The Pound experienced a roller coaster ride in the previous session, after climbing to a peak of US$1.1974 before sinking 184 points to US$1.1790, before paring those losses to close Wednesday’s session 1% higher at US$1.1884.

At 08:00 UTC, GBP/USD was trading -0.5% lower at US$1.1829 as the pair looks towards the Bank of England monetary policy announcement and US initial jobless claims.

No Rate Cut Expected

The BoE is not expected to cut rates after slashing interest rates to a record low of 0.1% in two unscheduled meetings. The BoE took the action in an attempt to shore up the UK economy and cushion it from the coronavirus hit.

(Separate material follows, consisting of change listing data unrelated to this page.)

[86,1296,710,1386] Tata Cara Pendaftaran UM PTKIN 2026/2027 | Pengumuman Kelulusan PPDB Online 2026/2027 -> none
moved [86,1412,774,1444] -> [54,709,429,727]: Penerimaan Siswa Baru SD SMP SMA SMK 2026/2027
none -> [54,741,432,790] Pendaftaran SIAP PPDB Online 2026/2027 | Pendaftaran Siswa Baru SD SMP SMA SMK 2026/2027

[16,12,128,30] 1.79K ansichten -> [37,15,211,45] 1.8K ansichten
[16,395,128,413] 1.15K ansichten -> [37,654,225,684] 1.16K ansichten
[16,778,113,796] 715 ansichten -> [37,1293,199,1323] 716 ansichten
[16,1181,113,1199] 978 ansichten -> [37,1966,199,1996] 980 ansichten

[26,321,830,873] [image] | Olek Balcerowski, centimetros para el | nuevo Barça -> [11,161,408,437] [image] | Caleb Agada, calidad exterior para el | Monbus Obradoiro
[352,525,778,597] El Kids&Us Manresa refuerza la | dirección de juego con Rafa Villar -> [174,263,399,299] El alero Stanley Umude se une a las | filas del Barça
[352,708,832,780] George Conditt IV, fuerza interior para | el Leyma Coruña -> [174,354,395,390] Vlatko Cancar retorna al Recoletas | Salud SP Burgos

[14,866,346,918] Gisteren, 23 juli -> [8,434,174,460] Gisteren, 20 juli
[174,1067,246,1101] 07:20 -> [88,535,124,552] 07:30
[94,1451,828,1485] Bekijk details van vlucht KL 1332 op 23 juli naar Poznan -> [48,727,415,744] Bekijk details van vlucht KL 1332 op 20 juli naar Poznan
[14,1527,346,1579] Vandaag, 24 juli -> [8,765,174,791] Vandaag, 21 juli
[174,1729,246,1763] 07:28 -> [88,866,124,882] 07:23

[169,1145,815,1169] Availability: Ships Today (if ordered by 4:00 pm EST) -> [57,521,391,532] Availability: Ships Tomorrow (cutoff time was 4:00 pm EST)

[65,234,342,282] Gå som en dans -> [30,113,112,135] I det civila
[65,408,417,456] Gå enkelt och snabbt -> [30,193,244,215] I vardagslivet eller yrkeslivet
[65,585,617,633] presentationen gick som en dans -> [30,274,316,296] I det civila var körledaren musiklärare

This will be the first scheduled meeting by Andrew Bailey, after he took over from Mark Carney. We have already seen that Andrew Bailey has hit the ground running as he slashed rates and announced the purchase of £200 billion bonds in his first three days in office. Investors will be keen to hear his views on how quickly he believes the UK economy can recover.

The meeting comes after officials in Parliament laid bare the surge in unemployment which will hit Britain. Almost 500,000 people have registered to receive the main welfare benefit, universal credit in the last 9 days. The scale of the increase in unemployment will be enormous.

Retail sales figures are also due to be released today. However, given that these are February figures, they are unlikely to attract too much attention.

Off The Scale Jobless Claims

US initial jobless claims for the week ending March 21st will be the central focus for dollar investors today. According to Bloomberg the average estimate of economists surveyed is for 1,500,000 claims, with a high estimate in the region of 4,000,000 and a low of 360,000.

To put this into perspective last week’s initial claims were 281,000 whilst the week before 211,000. The highest number of claims ever were 695,000 in October ’82, followed by 665,000 in March 2009 in the financial crisis.

The US economy is grinding to a halt. Services businesses have been forced to closed until the coronavirus pandemic is under control. Many have laid off workers. Non-essential manufacturers have also closed temporarily laying off staff as a way to control costs. Today’s reading is expected to create a lot of volatility.